В палату заглянул улыбающийся Морозов. Мария Федоровна отложила письмо и поспешно натянула одеяло:
— Ой! Савва Тимофеевич! Мне, право, неловко, я в таком неуклюжем виде…
— Главное, что живы, Мария Федоровна! — радостно воскликнул тот. — А все остальное — мелочи несущественные.
— Савва! — сложила она ладошки. — Я молю — сделай что-нибудь. От Алеши передают — в крепости ужасные условия.
— Было бы удивительно, Машенька, если б было иначе. Не Ялта ведь.
— Электричество горит только до 9 вечера, — продолжила она трагическим голосом, — а потом надобно иметь свои свечи, лампы запрещены. Питание невозможное, воздух — смертельный. Плюс к этому, ограничение свободы, невыносимое для него. Помоги ему! Вытащи его оттуда! Катя, жена, была у Трепова, сказала, что Горький болен, может не пережить ареста, так тот отмахнулся от нее, мол, не переживет, так и не переживет, одним писателем больше, одним меньше. Нечего, мол, в политику было лезть. Так цинично сказал, так жестоко! Надо что-то делать! Я с ума схожу от собственного бессилия!
— Не волнуйся, Маша, я попытаюсь помочь. Если Трепов не распорядится Алешу выпустить, поеду к Булыгину, министру внутренних дел, который его, Трепова, ненавидит, — хитро усмехнулся Савва.

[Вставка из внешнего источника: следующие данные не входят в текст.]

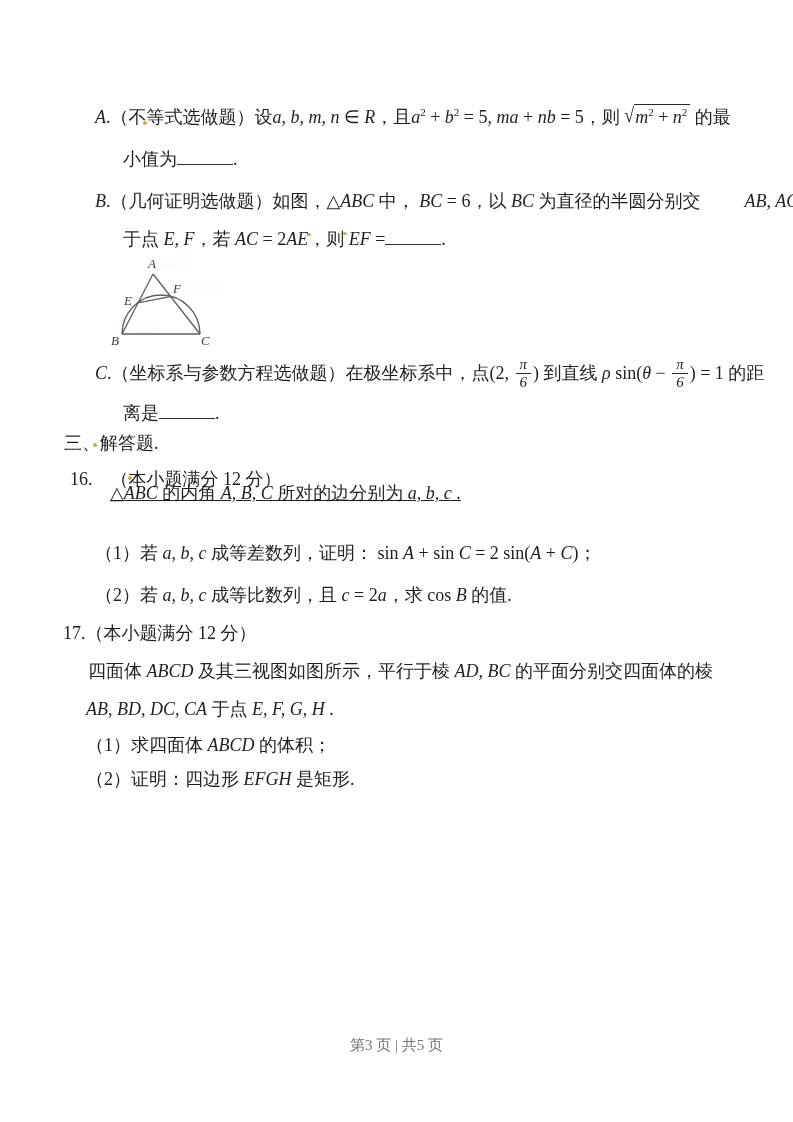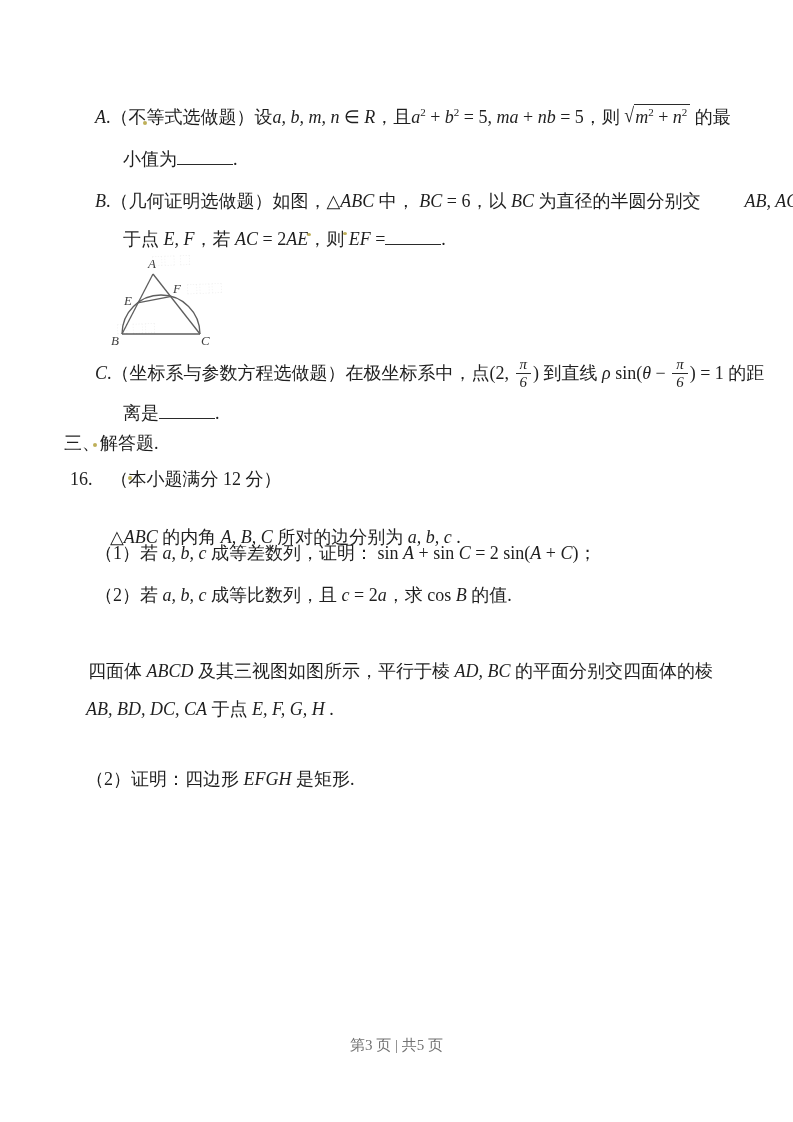--- a/index.html
+++ b/index.html
@@ -76,7 +76,7 @@
   <div class="line" style="left:64px;top:432px;"><span class="cn">三、解答题.</span></div>
 
   <div class="line" style="left:70px;top:468px;"><span class="op">16.　</span><span class="cn">（本小题满分 12 分）</span></div>
-  <div class="line" style="left:110px;top:526px;"><span class="op">△</span><span class="mi">ABC</span><span class="cn"> 的内角 </span><span class="mi">A, B, C</span><span class="cn"> 所对的边分别为 </span><span class="mi">a, b, c</span><span class="op"> .</span></div>
+  <div class="line" style="left:110px;top:482px;text-decoration:underline;"><span class="op">△</span><span class="mi">ABC</span><span class="cn"> 的内角 </span><span class="mi">A, B, C</span><span class="cn"> 所对的边分别为 </span><span class="mi">a, b, c</span><span class="op"> .</span></div>
   <div class="line" style="left:95px;top:542px;"><span class="cn">（1）若 </span><span class="mi">a, b, c</span><span class="cn"> 成等差数列，证明： </span><span class="op">sin </span><span class="mi">A</span><span class="op"> + sin </span><span class="mi">C</span><span class="op"> = 2 sin(</span><span class="mi">A</span><span class="op"> + </span><span class="mi">C</span><span class="op">)</span><span class="cn">；</span></div>
   <div class="line" style="left:95px;top:584px;"><span class="cn">（2）若 </span><span class="mi">a, b, c</span><span class="cn"> 成等比数列，且 </span><span class="mi">c</span><span class="op"> = 2</span><span class="mi">a</span><span class="cn">，求 </span><span class="op">cos </span><span class="mi">B</span><span class="cn"> 的值.</span></div>
 

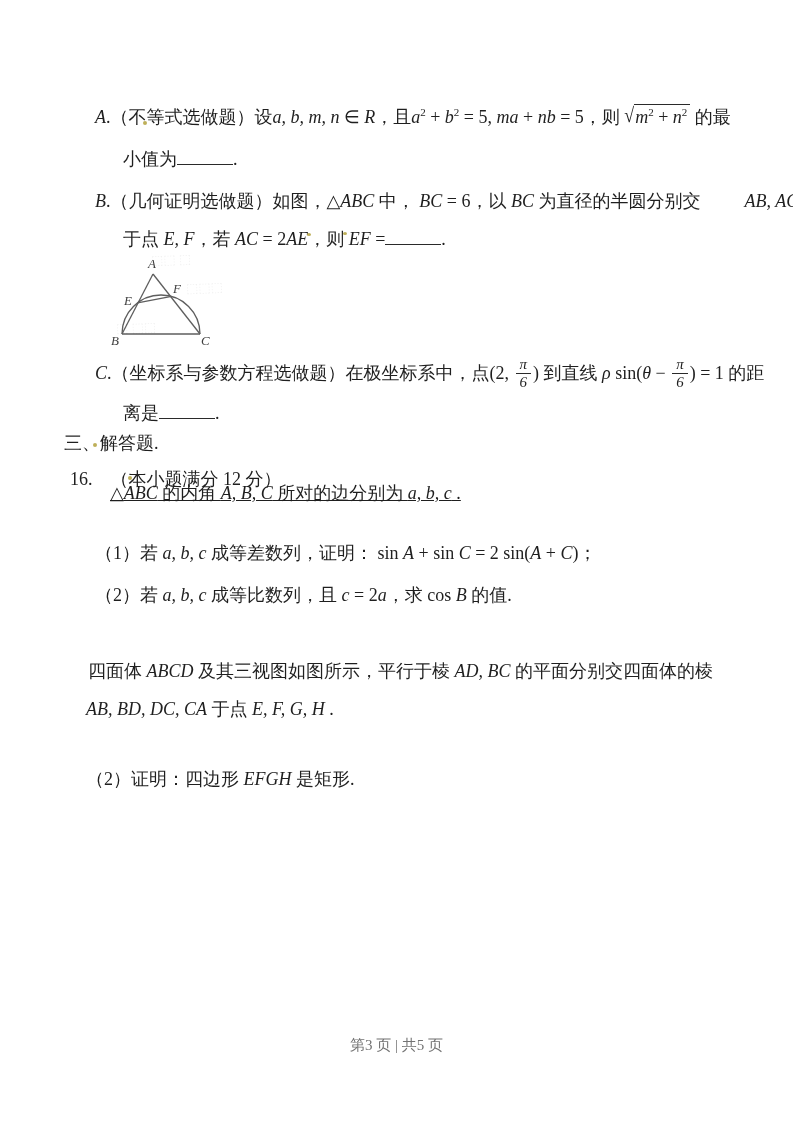--- a/index.html
+++ b/index.html
@@ -80,6 +80,7 @@
   <div class="line" style="left:95px;top:542px;"><span class="cn">（1）若 </span><span class="mi">a, b, c</span><span class="cn"> 成等差数列，证明： </span><span class="op">sin </span><span class="mi">A</span><span class="op"> + sin </span><span class="mi">C</span><span class="op"> = 2 sin(</span><span class="mi">A</span><span class="op"> + </span><span class="mi">C</span><span class="op">)</span><span class="cn">；</span></div>
   <div class="line" style="left:95px;top:584px;"><span class="cn">（2）若 </span><span class="mi">a, b, c</span><span class="cn"> 成等比数列，且 </span><span class="mi">c</span><span class="op"> = 2</span><span class="mi">a</span><span class="cn">，求 </span><span class="op">cos </span><span class="mi">B</span><span class="cn"> 的值.</span></div>
 
+  <div class="line" style="left:63px;top:622px;"><span class="op">17.</span><span class="cn">（本小题满分 12 分）</span></div>
   <div class="line" style="left:88px;top:660px;"><span class="cn">四面体 </span><span class="mi">ABCD</span><span class="cn"> 及其三视图如图所示，平行于棱 </span><span class="mi">AD, BC</span><span class="cn"> 的平面分别交四面体的棱</span></div>
   <div class="line" style="left:86px;top:698px;"><span class="mi">AB, BD, DC, CA</span><span class="cn"> 于点 </span><span class="mi">E, F, G, H</span><span class="op"> .</span></div>
   <div class="line" style="left:86px;top:768px;"><span class="cn">（2）证明：四边形 </span><span class="mi">EFGH</span><span class="cn"> 是矩形.</span></div>

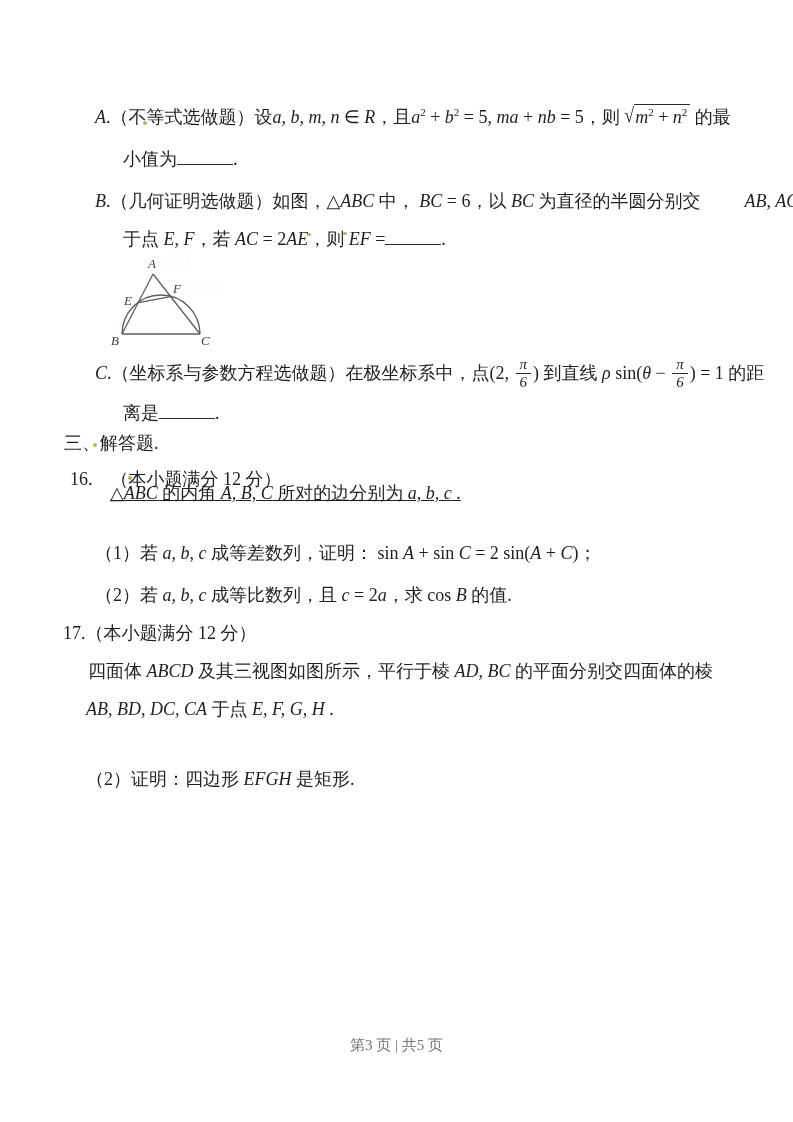--- a/index.html
+++ b/index.html
@@ -83,6 +83,7 @@
   <div class="line" style="left:63px;top:622px;"><span class="op">17.</span><span class="cn">（本小题满分 12 分）</span></div>
   <div class="line" style="left:88px;top:660px;"><span class="cn">四面体 </span><span class="mi">ABCD</span><span class="cn"> 及其三视图如图所示，平行于棱 </span><span class="mi">AD, BC</span><span class="cn"> 的平面分别交四面体的棱</span></div>
   <div class="line" style="left:86px;top:698px;"><span class="mi">AB, BD, DC, CA</span><span class="cn"> 于点 </span><span class="mi">E, F, G, H</span><span class="op"> .</span></div>
+  <div class="line" style="left:86px;top:734px;"><span class="cn">（1）求四面体 </span><span class="mi">ABCD</span><span class="cn"> 的体积；</span></div>
   <div class="line" style="left:86px;top:768px;"><span class="cn">（2）证明：四边形 </span><span class="mi">EFGH</span><span class="cn"> 是矩形.</span></div>
 
   <div class="footer">第3 页 | 共5 页</div>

— Только скорее. Ради бога, скорее! Алеша нездоров. Понимаешь? У него снова кровохаркание открылось. Помоги ему, Савва, ради меня, помоги!
«…В числе событий, переживаемых Россией за последнее время, наибольшее внимание общества привлекли к себе возникшие в январе сего года почти повсеместно забастовки рабочих, которые, являясь обыкновенно по самому существу своему средством борьбы рабочих с работодателями, указывают исключительно на экономические нужды рабочего класса и вызываются либо желанием рабочих улучшить свое положение, либо мерами работодателя, могущих его ухудшить».